How to Enable Multi-Factor Authentication for Dynamics 365 for Operations
The new Dynamics 365 for Operations or for those who still refer to it as Dynamics AX7 like I do, supports Multi-Factor Authentication (MFA) or Two-factor authentication (2FA) which is a form of multi-factor authentication. Multi-factor authentication is an increasingly common and more secure method of protecting access to sensitive information or services by requiring an additional method of verifying your identity. The additional verification method occurs through different mediums such a text message, email, phone call or smartphone application. At its core, multi-factor authentication is just the additional requirement for you, to verify you are who you say you are in addition to your username and password.
Multi-Factor Authentication in your daily life
Here is an example of MFA you might encounter every day.
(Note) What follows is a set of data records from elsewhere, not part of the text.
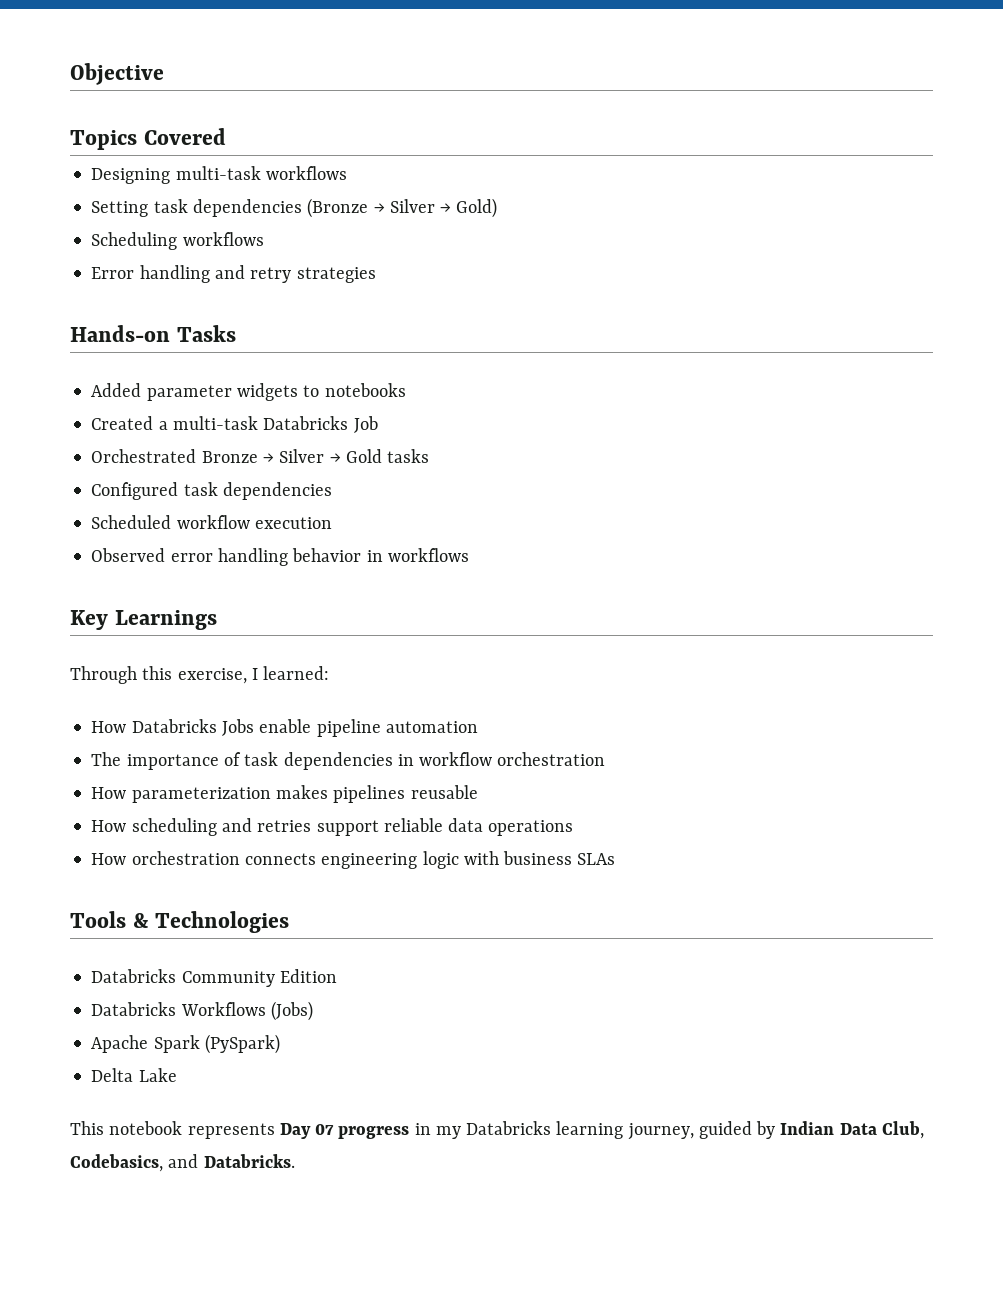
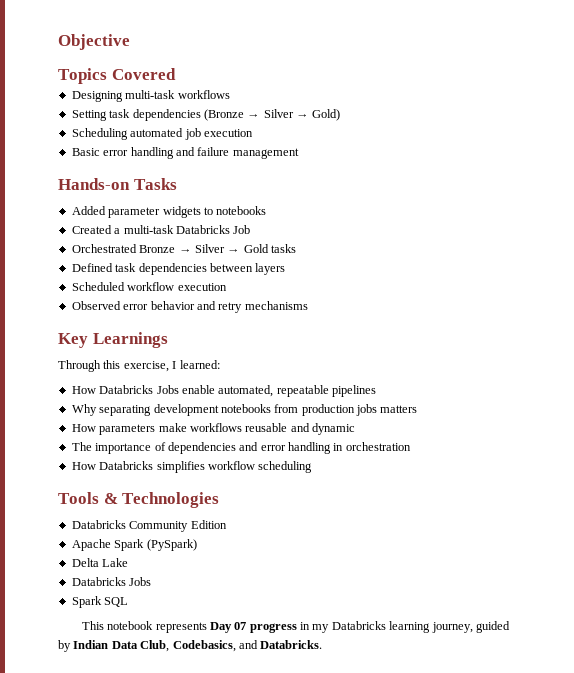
- Scheduling workflows
- Error handling and retry strategies
+ Scheduling automated job execution
+ Basic error handling and failure management
- Configured task dependencies
+ Defined task dependencies between layers
- Observed error handling behavior in workflows
+ Observed error behavior and retry mechanisms
- How Databricks Jobs enable pipeline automation
- The importance of task dependencies in workflow orchestration
- How parameterization makes pipelines reusable
- How scheduling and retries support reliable data operations
- How orchestration connects engineering logic with business SLAs
+ How Databricks Jobs enable automated, repeatable pipelines
+ Why separating development notebooks from production jobs matters
+ How parameters make workflows reusable and dynamic
+ The importance of dependencies and error handling in orchestration
+ How Databricks simplifies workflow scheduling
- Databricks Workflows (Jobs)
  Delta Lake
+ Databricks Jobs
+ Spark SQL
When I log into my bank's website, I have to enter my username and password. However, before I gain access to my information, I also have to provide a PIN number that the site sends to me via text message. If I enter the PIN in the allotted time, I have verified to the bank's satisfaction I am who I say I am. If I don’t, I will not be allowed access to the online banking portal. It’s simply a more secure means of preventing access to sensitive pieces of data by the bad guys. We consistently read about username and passwords being hacked, however with MFA, this additional authentication requirement is less likely to be comprised at the same time. Your username and password might get comprised, but it’s less likely that in addition to those pieces of information being stolen that your cell phone would be taken as well hence potentially thwarting any attempt to access your online information (if you have MFA setup of course).
So, who uses multi-factor authentication?
A vast majority of online services offer MFA. Banks, Twitter, Facebook, Credit Card Companies, Google, Microsoft, these are all examples of companies that offer services that can use multi-factor authentication. It requires a little effort to initially setup (trivial) and of course the requirement that you have access to the additional authentication method you selected once enabled (which can sometimes be a pain point). Overall it’s a quick and effective way to increase security to online services as I’ll demonstrate for Dynamics 365 for Operations (AX7) shortly. Some services even offer multiple authentication methods should the first secondary method not be available. So in the event your kids have just dropped your phone in the toilet, you can have an email sent instead of a text message.
Getting started with multi-factor authentication for Dynamics 365 for Operations (AX7)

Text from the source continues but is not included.